Mais pourquoi frapper maintenant ? « Il existe chez les Israéliens une inquiétude grandissante quant à l'avancement des activités iraniennes d'enrichissement d'uranium, comme relevé dans le dernier rapport de l'Agence internationale de l'énergie atomique », ajoute le spécialiste. « Si c'est bien Israël qui est derrière l'attaque, cela pourrait également s'expliquer par le fait que Donald Trump vit peut-être ses derniers mois à la Maison-Blanche et que la présence d'un président américain très favorable à Israël est importante en cas de riposte iranienne. »

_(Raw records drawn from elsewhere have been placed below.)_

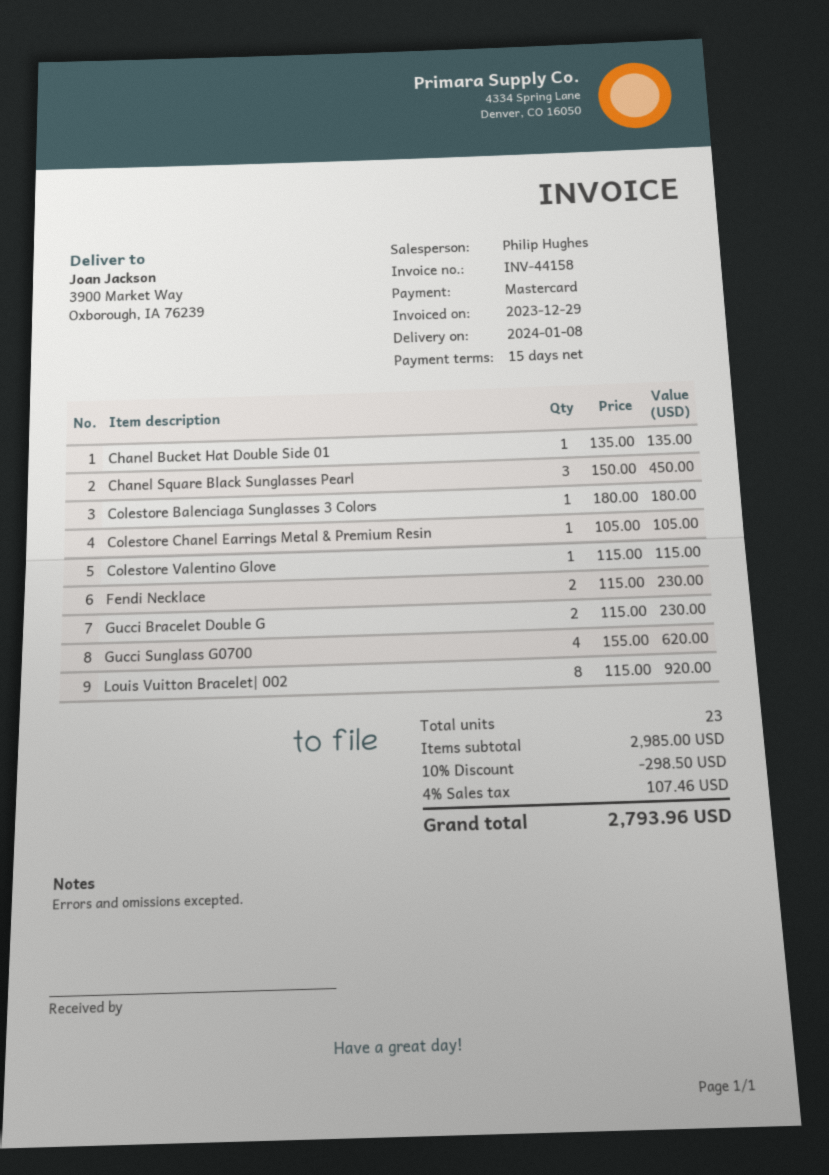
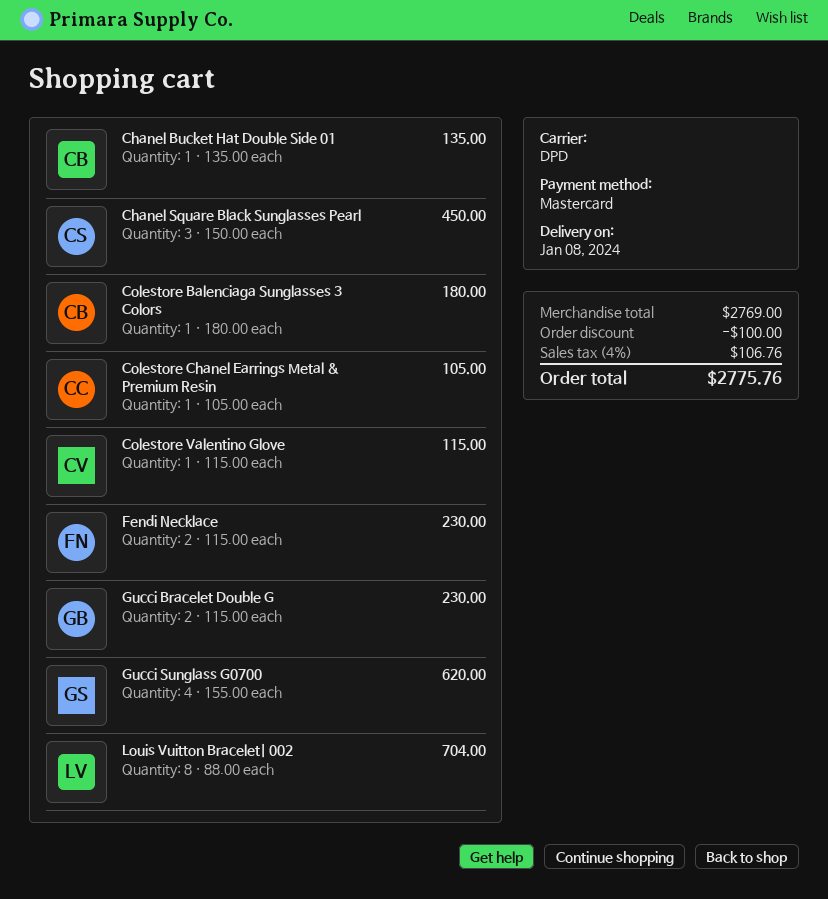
Louis Vuitton Bracelet| 002: 8 x 115.00 = 920.00 -> 8 x 88.00 = 704.00
subtotal: 2985.00 -> 2769.00
discount: 298.50 -> 100.00
tax: 4% = 107.46 -> 4% = 106.76
total: 2793.96 -> 2775.76

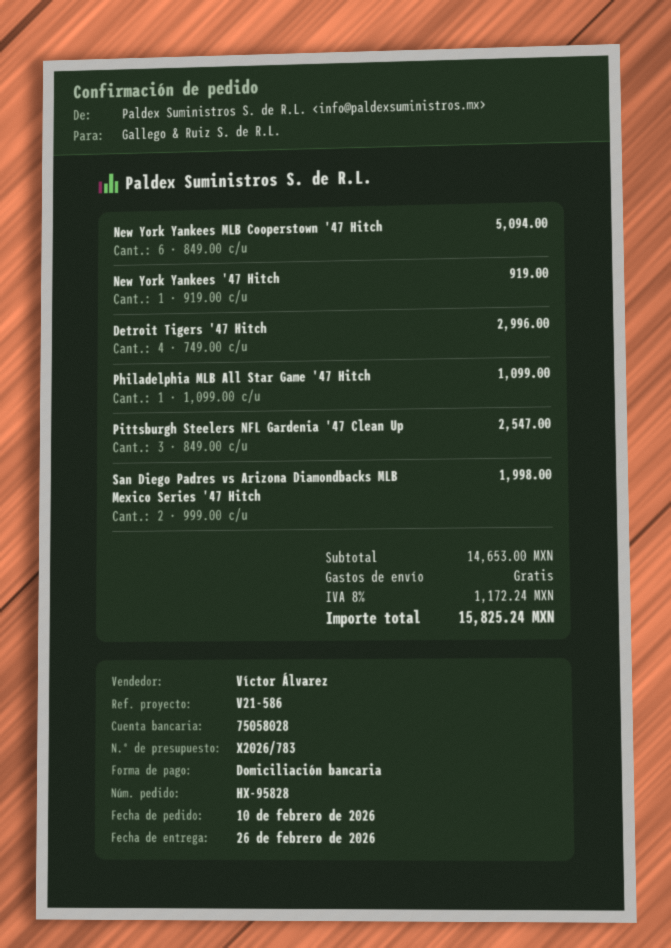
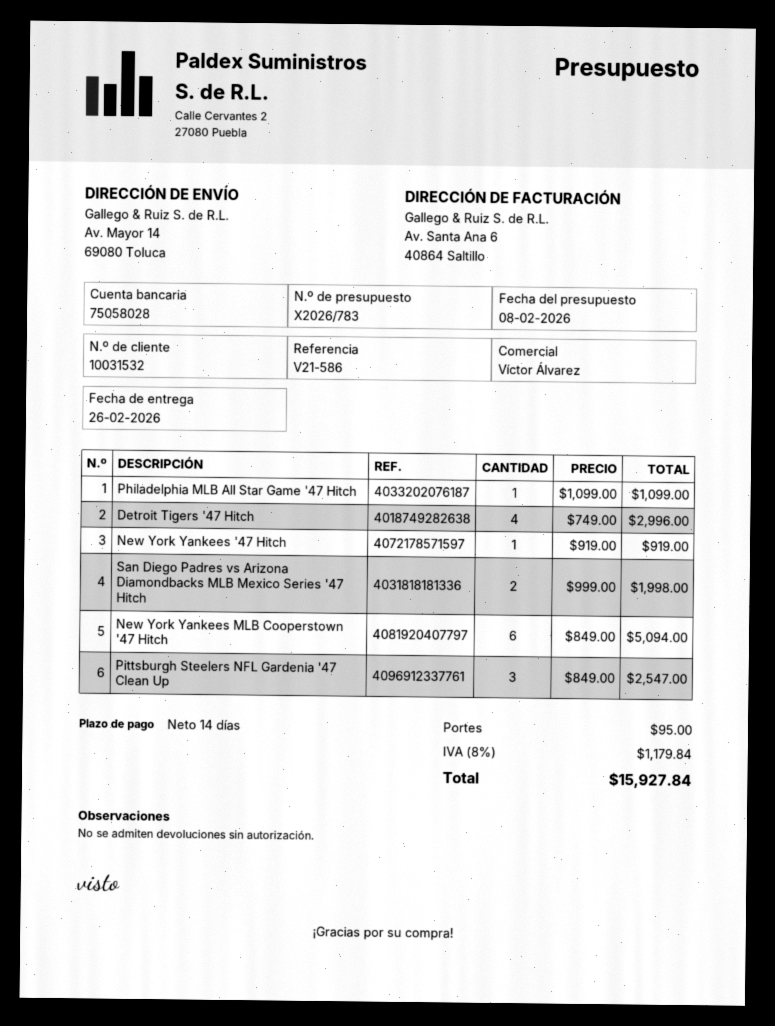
shipping: 0.00 -> 95.00
tax: 8% = 1172.24 -> 8% = 1179.84
total: 15825.24 -> 15927.84

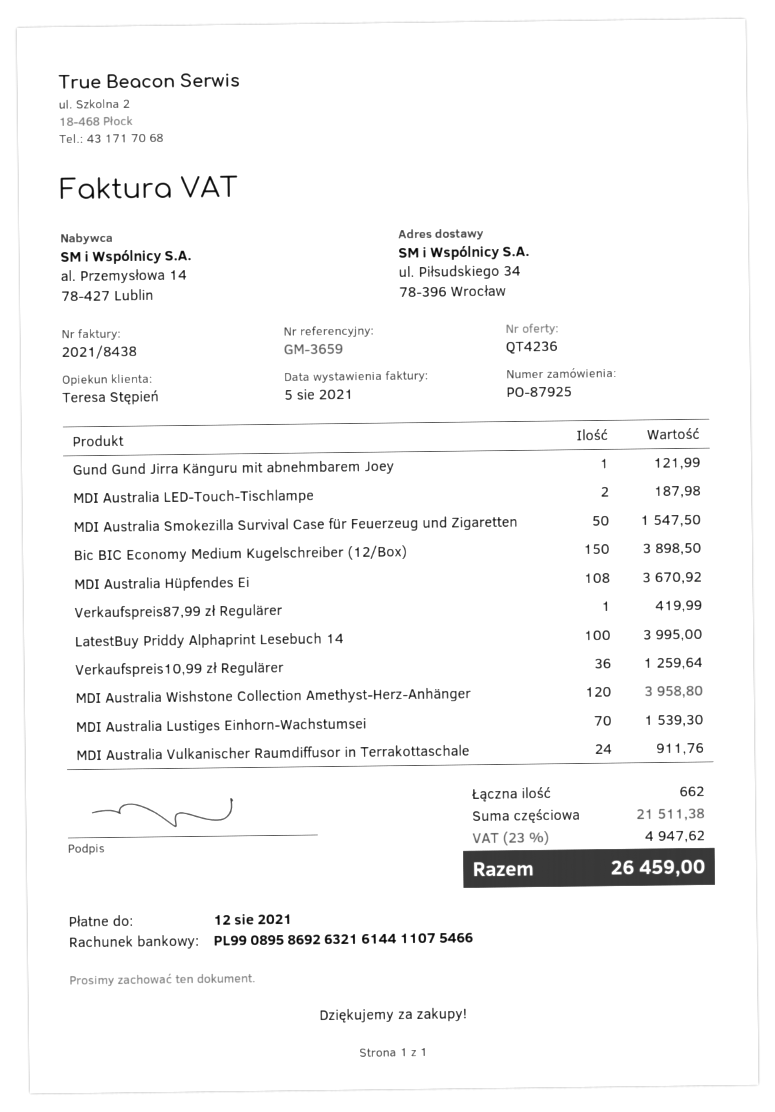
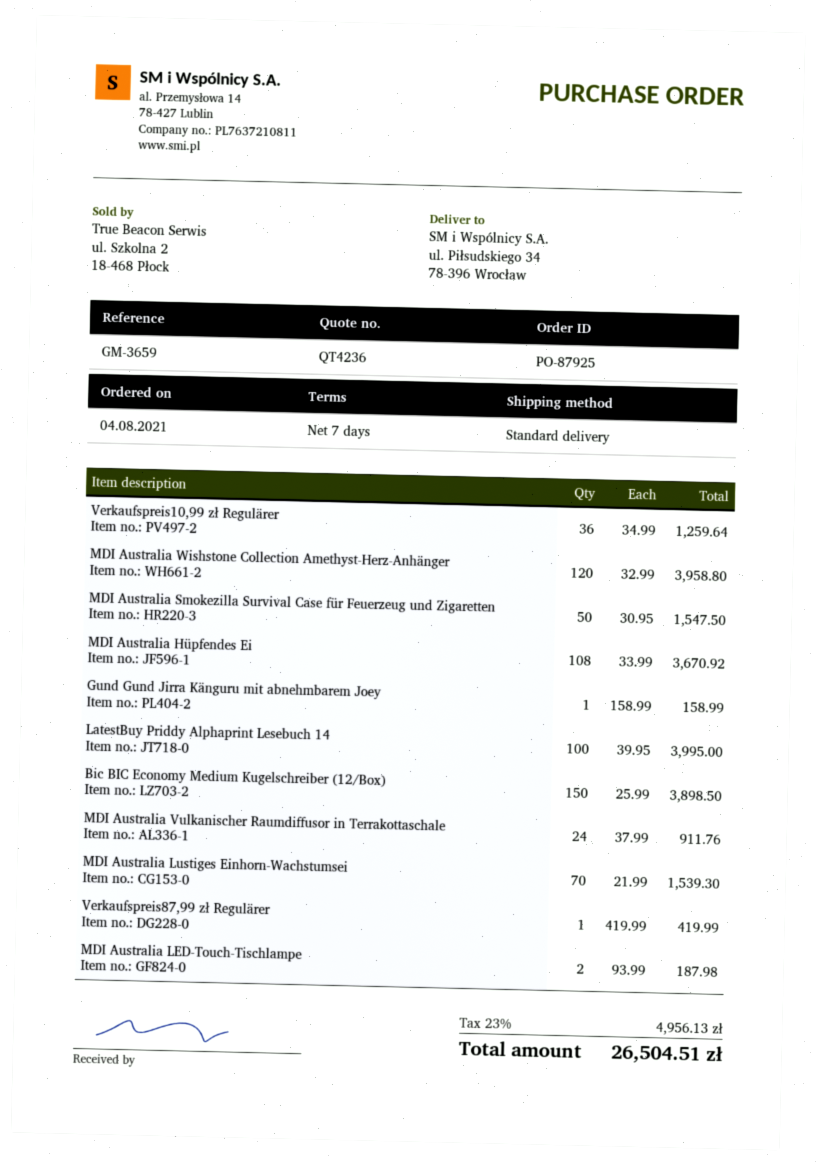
Gund Gund Jirra Känguru mit abnehmbarem Joey: 1 for 121.99 -> 1 for 158.99
tax: 23% = 4947.62 -> 23% = 4956.13
total: 26459.00 -> 26504.51

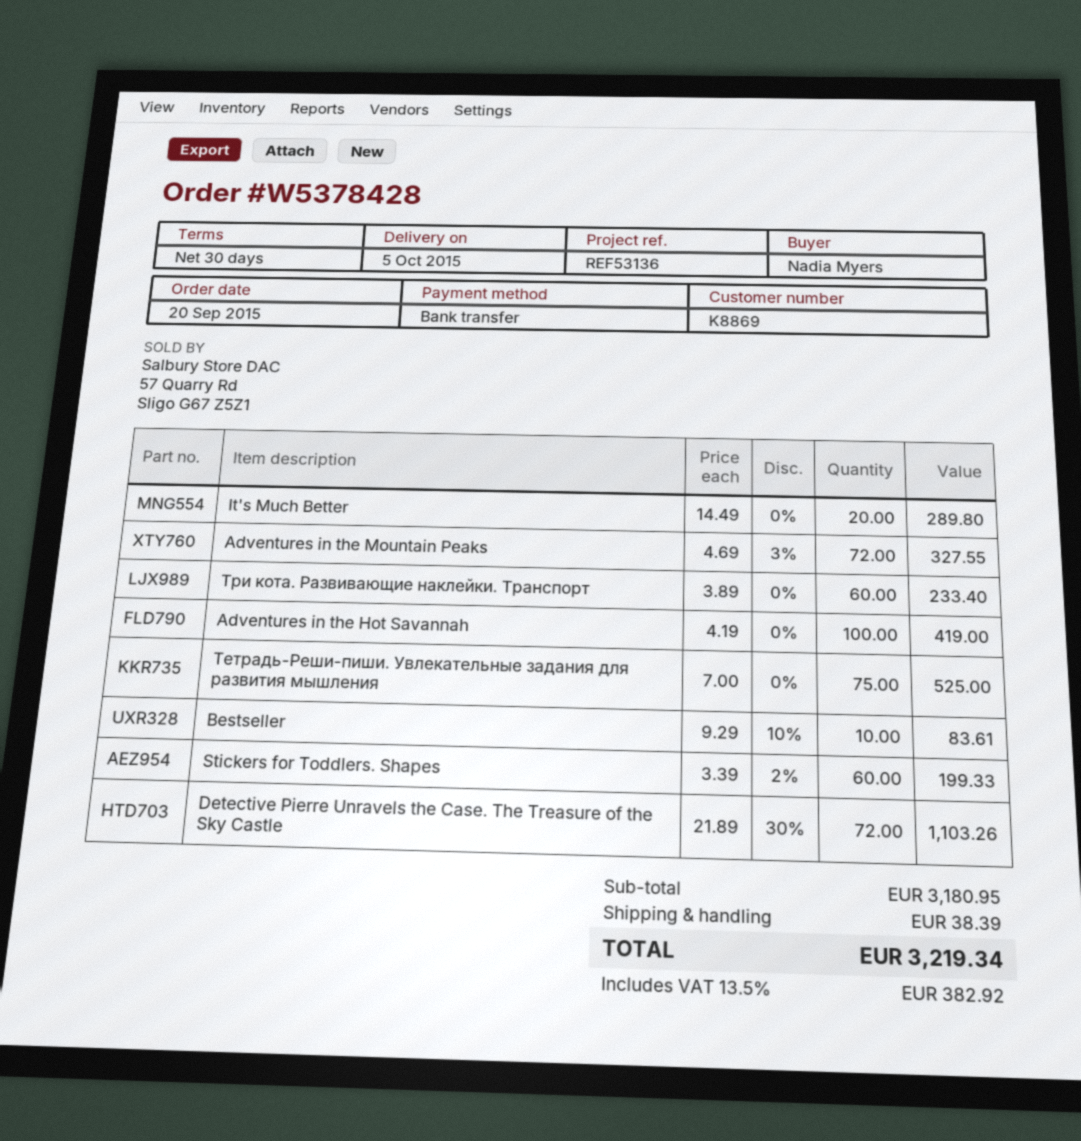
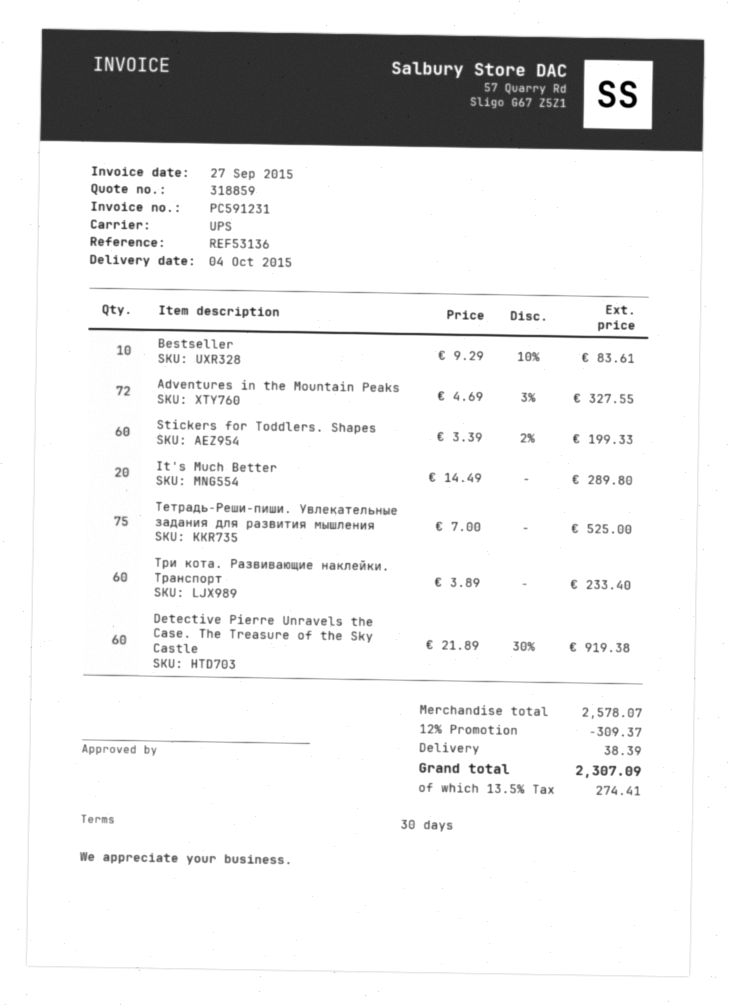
delivery date: 2015-10-05 -> 2015-10-04
Adventures in the Hot Savannah: 100 x 4.19 = 419.00 -> none
Detective Pierre Unravels the Case. The Treasure of the Sky Castle: 72 x 21.89 - 30% = 1103.26 -> 60 x 21.89 - 30% = 919.38
subtotal: 3180.95 -> 2578.07
discount: none -> 12% = 309.37
tax: 13.5% = 382.92 -> 13.5% = 274.41
total: 3219.34 -> 2307.09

Ce lundi, le New York Times a levé une partie du voile entourant l'affaire en écrivant qu'Israël était bel et bien derrière l'explosion de Natanz. Citant un responsable moyen-oriental du renseignement, le quotidien américain a indiqué qu'une puissante bombe avait été utilisée, un détail confirmé au journal par un gardien de la Révolution iranien, membre de l'armée idéologique de la République islamique. « Si Israël est vraiment derrière cette explosion, alors il ne s'agit plus d'une guerre froide, mais d'une véritable déclaration de guerre à l'Iran, dans un contexte où il a déjà assassiné des scientifiques iraniens à Téhéran, des combattants iraniens en Syrie et a mené des cyberattaques contre la République islamique », estime Hamzeh Safavi, professeur de sciences politiques et membre du conseil scientifique de l'université de Téhéran. « Si Israël en est responsable, cette attaque appelle une réponse ferme, proportionnelle et légitime de l'Iran face à cette violation de sa souveraineté nationale, pour le dissuader d'agir à nouveau de la sorte dans le futur. »
En 2010, les dommages infligés par le virus Stuxnet dans la centrale Natanz avaient décidé la République islamique à investir massivement dans le secteur de la cyberguerre. Pour viser à son tour, quelques années plus tard, Israël et les États-Unis.